→ **Data under study**
• • • • • • •
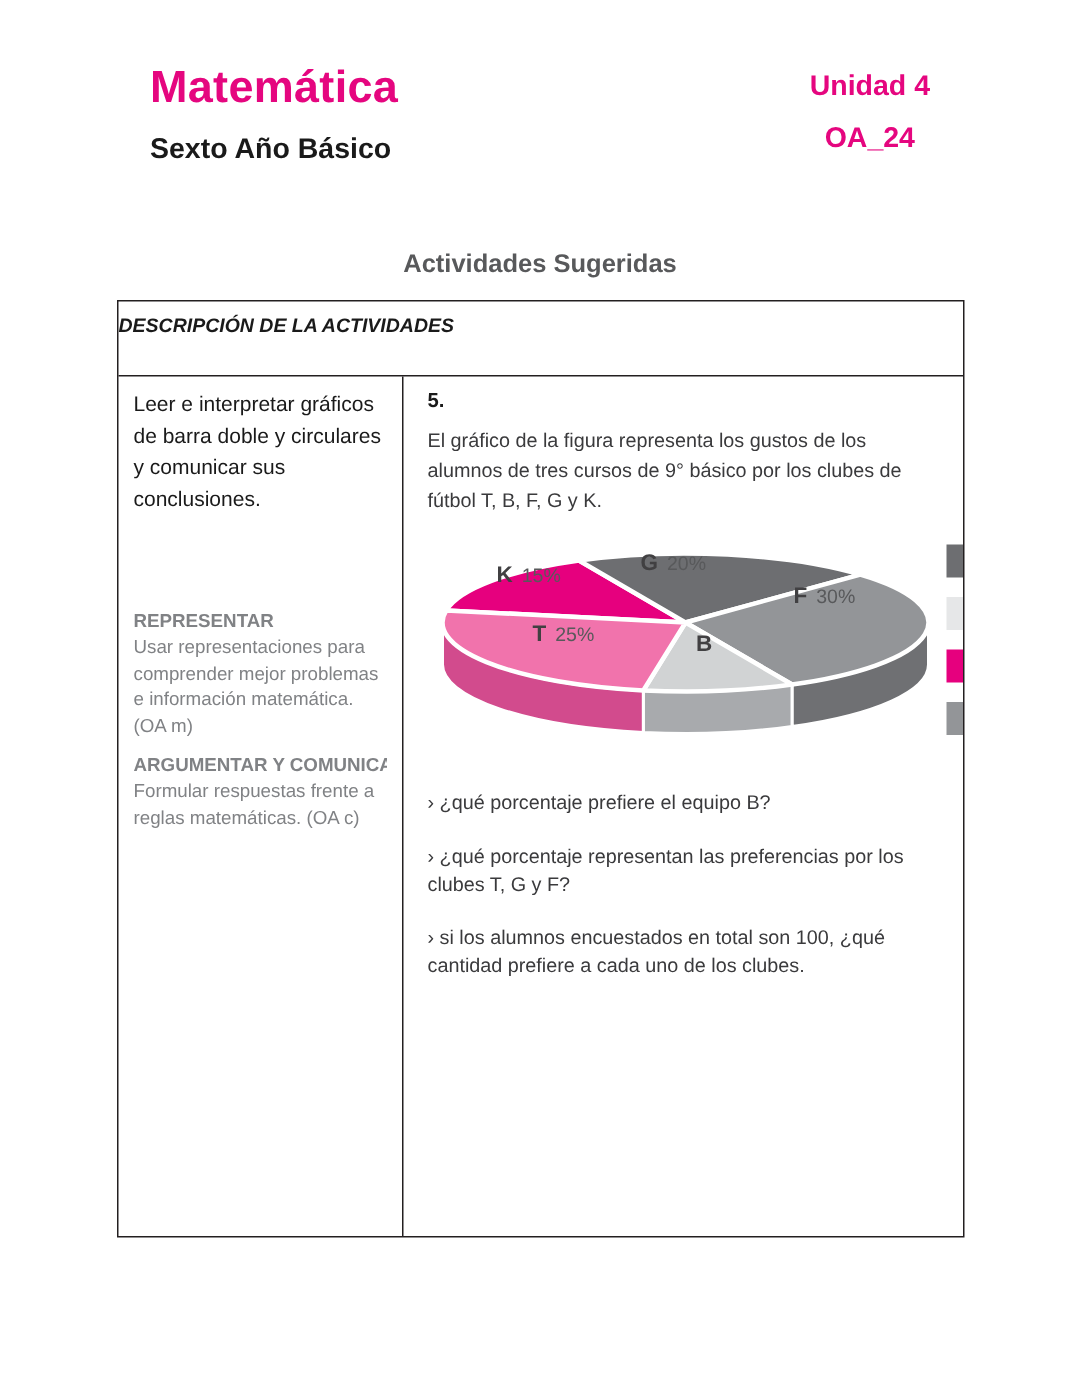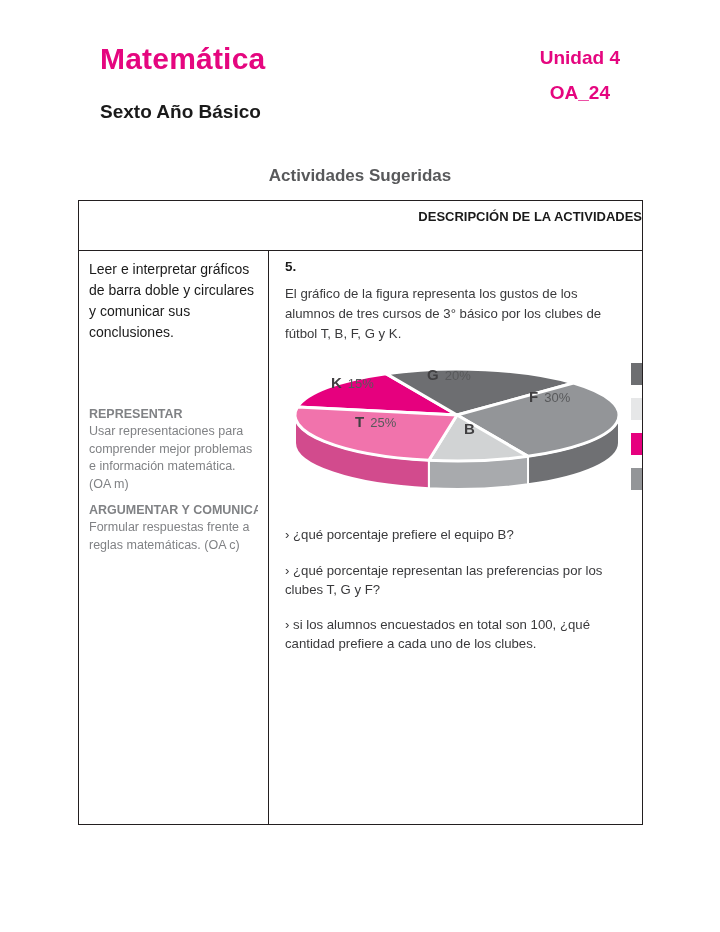--- a/index.html
+++ b/index.html
@@ -3,35 +3,35 @@
 <meta charset="utf-8">
 <style>
   * { margin:0; padding:0; box-sizing:border-box; }
   html,body { background:#ffffff; }
   body { font-family:"Liberation Sans", sans-serif; color:#231f20; }
   .page { position:relative; width:720px; height:932px; background:#fff; overflow:hidden;padding-left:40px; }
 
   
   .doc-header { position:absolute; top:42px; left:100px; width:520px; display:flex; justify-content:space-between; }
   .subject { color:#e5067f; font-size:30px; font-weight:bold; letter-spacing:0.2px; }
-  .level { color:#1a1a1a; font-size:19px; font-weight:bold; margin-top:25px; }
+  .level { color:#1a1a1a; font-size:19px; font-weight:bold; margin-top:13px; }
   .header-right { text-align:right; padding-top:5px; }
   .unit { color:#e5067f; font-size:19px; font-weight:bold; }
   .oa { color:#e5067f; font-size:19px; font-weight:bold; margin-top:13px;text-align:center; }
 
   .page-title { position:absolute; top:166px; left:0; width:100%; text-align:center;
                 color:#58595b; font-size:17px; font-weight:bold; }
 
   
   .activities-table { position:absolute; top:200px; left:78px; width:565px; height:625px;
                       border:1.5px solid #231f20; display:flex; flex-direction:column; background:#fff; }
   .thead { display:flex; border-bottom:1.5px solid #231f20; height:50px; flex:0 0 auto; }
   .th { font-weight:bold; font-size:13px; color:#1a1a1a; }
   .th1 { width:190px; border-right:1.5px solid #231f20; padding:7px 10px; line-height:1.45; }
-  .th2 { flex:1; text-align:right; padding-top:8px; }
+  .th2 { flex:1; text-align:left; padding-top:8px;font-style:italic; }
   .tbody { flex:1; display:flex; min-height:0; }
   .td1 { width:190px; border-right:1.5px solid #231f20; padding:8px 10px; overflow:hidden; }
   .td2 { flex:1; padding:8px 16px; position:relative; overflow:hidden; }
 
   
   .objective { font-size:14px; font-weight:normal; color:#1a1a1a; line-height:1.5; }
   .skills { margin-top:64px; color:#808285; }
   .skill-title { font-size:12.5px; font-weight:bold; white-space:nowrap; overflow:hidden; margin-bottom:2px; }
   .skill-text { font-size:12.5px; line-height:1.4; margin-bottom:10px; }
 
@@ -76,21 +76,21 @@
         <div class="skills">
           <div class="skill-title">REPRESENTAR</div>
           <div class="skill-text">Usar representaciones para comprender mejor problemas e información matemática. (OA m)</div>
           <div class="skill-title">ARGUMENTAR Y COMUNICAR</div>
           <div class="skill-text">Formular respuestas frente a reglas matemáticas. (OA c)</div>
         </div>
       </div>
 
       <div class="td2">
         <p class="activity-number">5.</p>
-        <p class="activity-intro">El gráfico de la figura representa los gustos de los alumnos de tres cursos de 3° básico por los clubes de fútbol T, B, F, G y K.</p>
+        <p class="activity-intro">El gráfico de la figura representa los gustos de los alumnos de tres cursos de 9° básico por los clubes de fútbol T, B, F, G y K.</p>
 
         <div class="chart-wrap">
           <svg id="pie-svg" width="350" height="140" viewBox="0 0 350 140" xmlns="http://www.w3.org/2000/svg">
               <path d="M 330 52 A 162 46 0 0 1 239.01612577983053 93.34452612976168 L 239.01612577983053 121.34452612976168 A 162 46 0 0 0 330 80 Z" fill="#6f7073" stroke="#fff" stroke-width="2" stroke-linejoin="round"></path>
               <path d="M 239.01612577983053 93.34452612976168 A 162 46 0 0 1 139.8689952179573 97.30115663856157 L 139.8689952179573 125.30115663856157 A 162 46 0 0 0 239.01612577983053 121.34452612976168 Z" fill="#a8aaad" stroke="#fff" stroke-width="2" stroke-linejoin="round"></path>
               <path d="M 139.8689952179573 97.30115663856157 A 162 46 0 0 1 6 52.00000000000001 L 6 80 A 162 46 0 0 0 139.8689952179573 125.30115663856157 Z" fill="#d24b8d" stroke="#fff" stroke-width="2" stroke-linejoin="round"></path>
               <path d="M 168 52 L 8.461144012022288 44.01218382732121 A 162 46 0 0 1 96.98387422016944 10.655473870238325 Z" fill="#e6007e" stroke="#fff" stroke-width="3" stroke-linejoin="round"></path>
               <path d="M 168 52 L 96.98387422016944 10.655473870238325 A 162 46 0 0 1 284.5330476548615 20.045714958886126 Z" fill="#6d6e71" stroke="#fff" stroke-width="3" stroke-linejoin="round"></path>
               <path d="M 168 52 L 284.5330476548615 20.045714958886126 A 162 46 0 0 1 239.01612577983053 93.34452612976168 Z" fill="#939598" stroke="#fff" stroke-width="3" stroke-linejoin="round"></path>
               <path d="M 168 52 L 239.01612577983053 93.34452612976168 A 162 46 0 0 1 139.8689952179573 97.30115663856157 Z" fill="#d1d3d4" stroke="#fff" stroke-width="3" stroke-linejoin="round"></path>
• • • • • • •
→ **Problem details**
Nothing but the pictures may be dropped; restate the material word for word.

→ **Answer area**
--- a/index.html
+++ b/index.html
@@ -3,35 +3,35 @@
 <meta charset="utf-8">
 <style>
   * { margin:0; padding:0; box-sizing:border-box; }
   html,body { background:#ffffff; }
   body { font-family:"Liberation Sans", sans-serif; color:#231f20; }
   .page { position:relative; width:720px; height:932px; background:#fff; overflow:hidden;padding-left:40px; }
 
   
   .doc-header { position:absolute; top:42px; left:100px; width:520px; display:flex; justify-content:space-between; }
   .subject { color:#e5067f; font-size:30px; font-weight:bold; letter-spacing:0.2px; }
-  .level { color:#1a1a1a; font-size:19px; font-weight:bold; margin-top:25px; }
+  .level { color:#1a1a1a; font-size:19px; font-weight:bold; margin-top:13px; }
   .header-right { text-align:right; padding-top:5px; }
   .unit { color:#e5067f; font-size:19px; font-weight:bold; }
   .oa { color:#e5067f; font-size:19px; font-weight:bold; margin-top:13px;text-align:center; }
 
   .page-title { position:absolute; top:166px; left:0; width:100%; text-align:center;
                 color:#58595b; font-size:17px; font-weight:bold; }
 
   
   .activities-table { position:absolute; top:200px; left:78px; width:565px; height:625px;
                       border:1.5px solid #231f20; display:flex; flex-direction:column; background:#fff; }
   .thead { display:flex; border-bottom:1.5px solid #231f20; height:50px; flex:0 0 auto; }
   .th { font-weight:bold; font-size:13px; color:#1a1a1a; }
   .th1 { width:190px; border-right:1.5px solid #231f20; padding:7px 10px; line-height:1.45; }
-  .th2 { flex:1; text-align:right; padding-top:8px; }
+  .th2 { flex:1; text-align:left; padding-top:8px;font-style:italic; }
   .tbody { flex:1; display:flex; min-height:0; }
   .td1 { width:190px; border-right:1.5px solid #231f20; padding:8px 10px; overflow:hidden; }
   .td2 { flex:1; padding:8px 16px; position:relative; overflow:hidden; }
 
   
   .objective { font-size:14px; font-weight:normal; color:#1a1a1a; line-height:1.5; }
   .skills { margin-top:64px; color:#808285; }
   .skill-title { font-size:12.5px; font-weight:bold; white-space:nowrap; overflow:hidden; margin-bottom:2px; }
   .skill-text { font-size:12.5px; line-height:1.4; margin-bottom:10px; }
 
@@ -76,21 +76,21 @@
         <div class="skills">
           <div class="skill-title">REPRESENTAR</div>
           <div class="skill-text">Usar representaciones para comprender mejor problemas e información matemática. (OA m)</div>
           <div class="skill-title">ARGUMENTAR Y COMUNICAR</div>
           <div class="skill-text">Formular respuestas frente a reglas matemáticas. (OA c)</div>
         </div>
       </div>
 
       <div class="td2">
         <p class="activity-number">5.</p>
-        <p class="activity-intro">El gráfico de la figura representa los gustos de los alumnos de tres cursos de 3° básico por los clubes de fútbol T, B, F, G y K.</p>
+        <p class="activity-intro">El gráfico de la figura representa los gustos de los alumnos de tres cursos de 9° básico por los clubes de fútbol T, B, F, G y K.</p>
 
         <div class="chart-wrap">
           <svg id="pie-svg" width="350" height="140" viewBox="0 0 350 140" xmlns="http://www.w3.org/2000/svg">
               <path d="M 330 52 A 162 46 0 0 1 239.01612577983053 93.34452612976168 L 239.01612577983053 121.34452612976168 A 162 46 0 0 0 330 80 Z" fill="#6f7073" stroke="#fff" stroke-width="2" stroke-linejoin="round"></path>
               <path d="M 239.01612577983053 93.34452612976168 A 162 46 0 0 1 139.8689952179573 97.30115663856157 L 139.8689952179573 125.30115663856157 A 162 46 0 0 0 239.01612577983053 121.34452612976168 Z" fill="#a8aaad" stroke="#fff" stroke-width="2" stroke-linejoin="round"></path>
               <path d="M 139.8689952179573 97.30115663856157 A 162 46 0 0 1 6 52.00000000000001 L 6 80 A 162 46 0 0 0 139.8689952179573 125.30115663856157 Z" fill="#d24b8d" stroke="#fff" stroke-width="2" stroke-linejoin="round"></path>
               <path d="M 168 52 L 8.461144012022288 44.01218382732121 A 162 46 0 0 1 96.98387422016944 10.655473870238325 Z" fill="#e6007e" stroke="#fff" stroke-width="3" stroke-linejoin="round"></path>
               <path d="M 168 52 L 96.98387422016944 10.655473870238325 A 162 46 0 0 1 284.5330476548615 20.045714958886126 Z" fill="#6d6e71" stroke="#fff" stroke-width="3" stroke-linejoin="round"></path>
               <path d="M 168 52 L 284.5330476548615 20.045714958886126 A 162 46 0 0 1 239.01612577983053 93.34452612976168 Z" fill="#939598" stroke="#fff" stroke-width="3" stroke-linejoin="round"></path>
               <path d="M 168 52 L 239.01612577983053 93.34452612976168 A 162 46 0 0 1 139.8689952179573 97.30115663856157 Z" fill="#d1d3d4" stroke="#fff" stroke-width="3" stroke-linejoin="round"></path>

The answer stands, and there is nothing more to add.